3. Strengthen policies to encourage the equitable distribution of more experienced teachers, and discourage the concentration of novice teachers in high-demand schools.
The new Every Educatee Succeeds Act requires states to develop plans describing how low-income students and students of color "are not served at disproportionate rates by ineffective, out-of-field, or inexperienced teachers" and to evaluate and publicly report on their progress in this area. Districts are required to "identify and accost" teacher disinterestedness gaps. As the U.S. Department of Education works to implement these provisions, much will depend on how the term "inexperienced teacher" is defined. The Department of Education should strengthen its enforcement of these provisions and ascertain the term "inexperienced" instructor to include teachers who, at a minimum, are in their first or second yr of pedagogy. Such a definition would be consistent with the definition used by the Department in its Ceremonious Rights Data Collection, which provides of import data on the concentration of showtime-year and second-year teachers in every school in the nation.
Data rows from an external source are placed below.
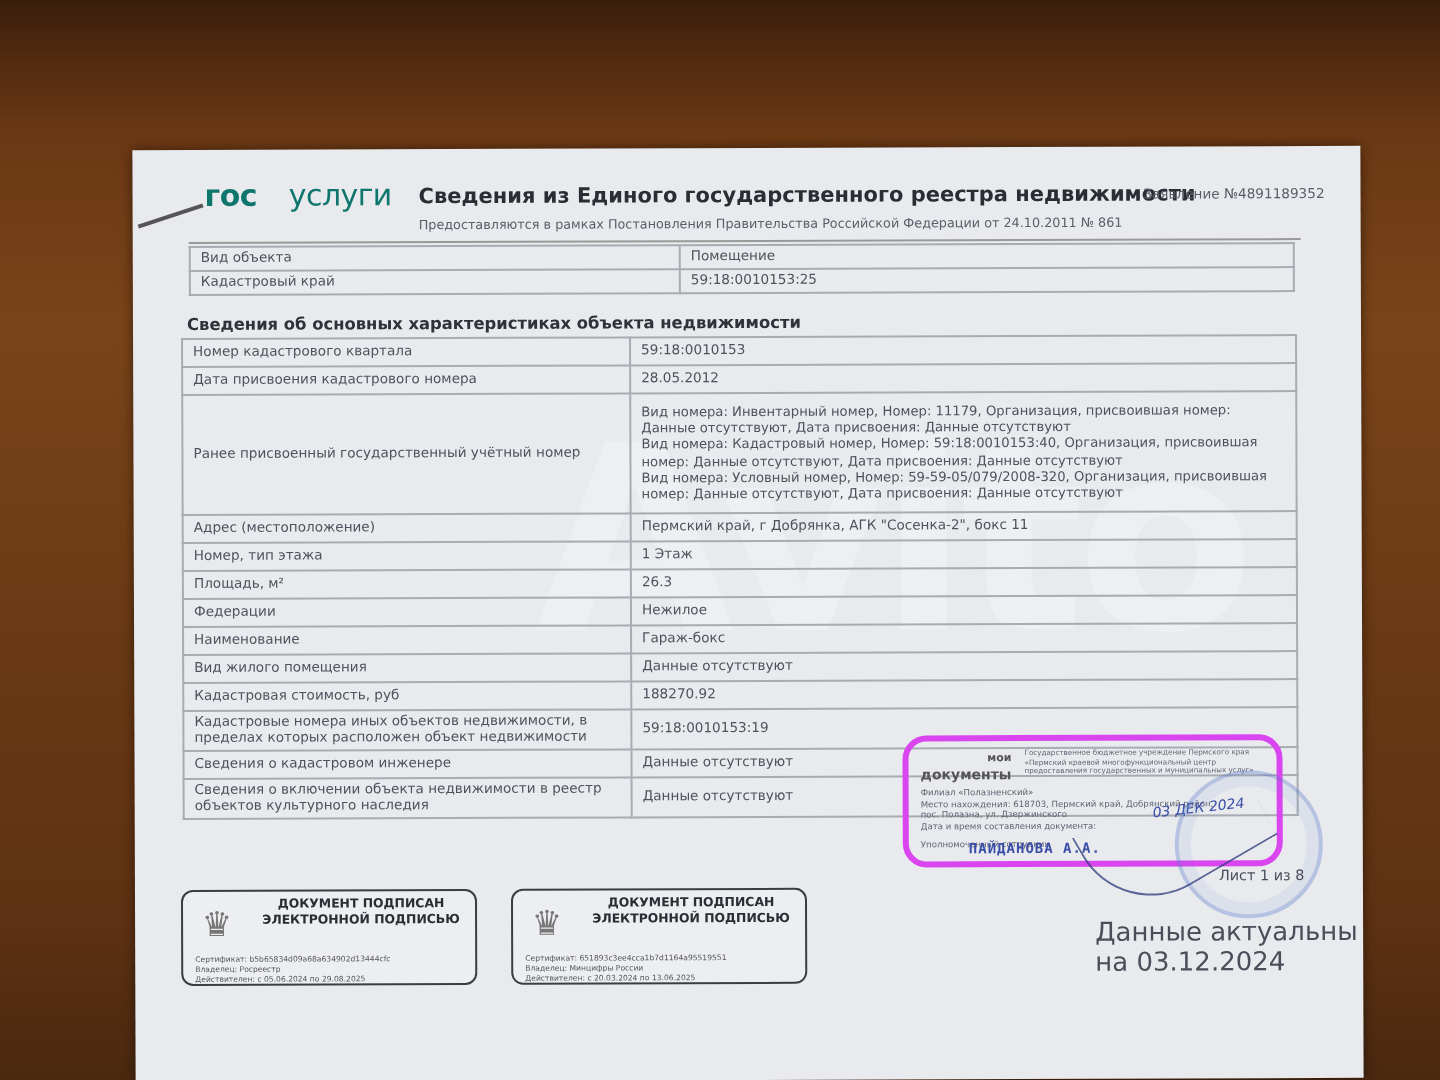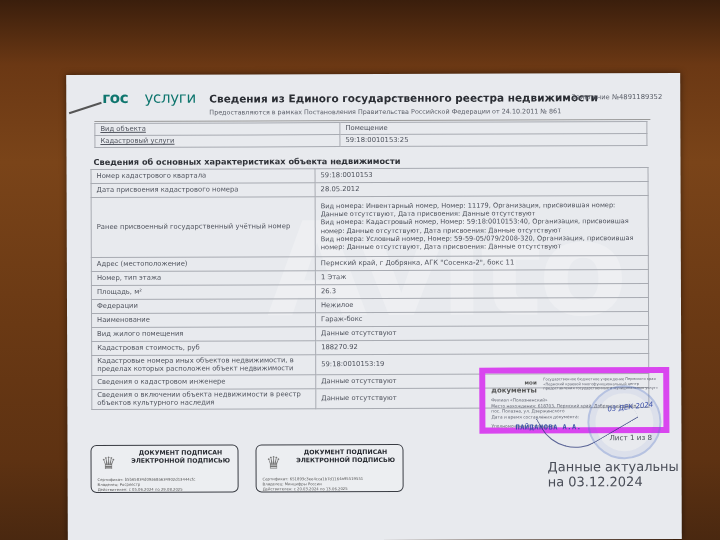"Вид объекта" table.t1 td.k { text-decoration: underline -> none }
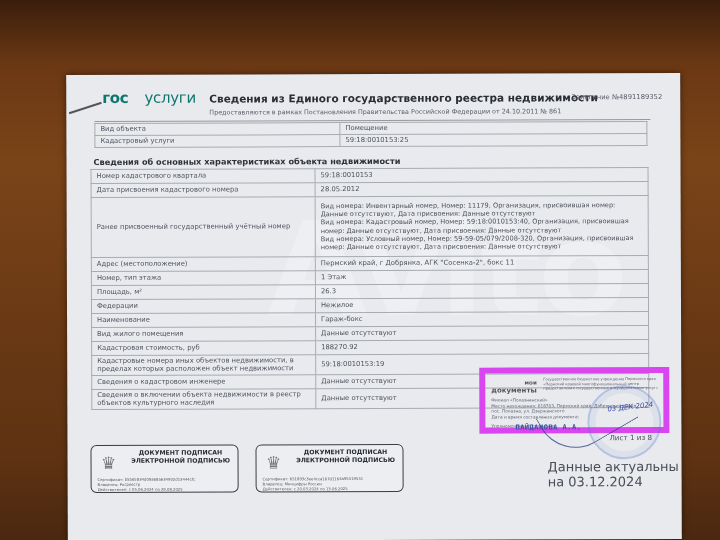"Кадастровый услуги" td.k { text: услуги -> край }
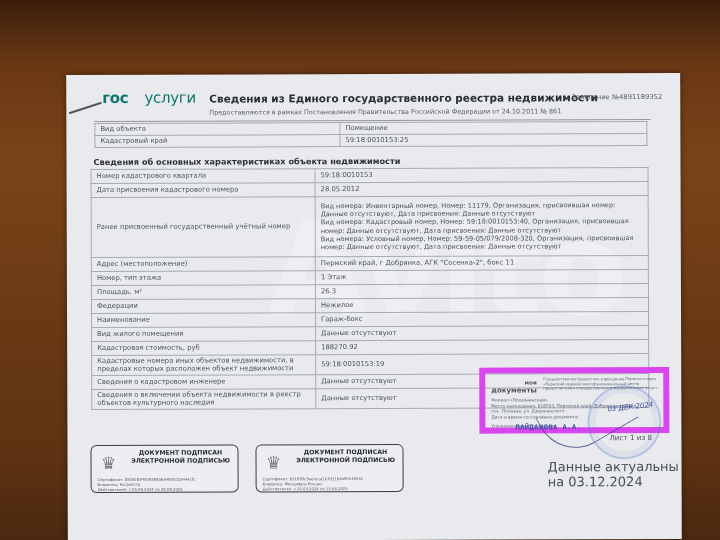"документы" .mfc { border: 6px solid #d946ef -> 3px solid #d946ef; border-radius: 0 -> 12px; margin-left: 28px -> none }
Other strategies for developing an experienced education workforce that is continually learning have been well documented elsewhere, such as providing clinically based grooming and high-quality mentoring for beginners, also as career advocacy opportunities for practiced, experienced teachers. As documented here, our review of the latest research underscores that these investments tin pay big dividends for our nation's students.
External Reviewers
The total study upon which this research brief is based benefited from the insights and expertise of two external reviewers: Gene Glass, Regents' Professor Emeritus from Arizona State Academy and Senior Researcher at the National Education Policy Center at the University of Colorado Boulder; and Helen Ladd, Susan B. Rex Professor of Public Policy Studies and Professor of Economics at Duke University's Sanford School of Public Policy. We thank them for the care and attending they gave the report. Any remaining shortcomings are our own.
Research Brief: Does Teaching Feel Increase Teacher Effectiveness? A Review of the Research by Tara Kini and Anne Podolsky is licensed under aCreative Commons Attribution-NonCommercial four.0 International License.
Research in this area of work is funded in part by the South. D. Bechtel, Jr. Foundation. Cadre operating support for the Learning Policy Plant is provided by the Ford Foundation, the William and Flora Hewlett Foundation, and the Sandler Foundation.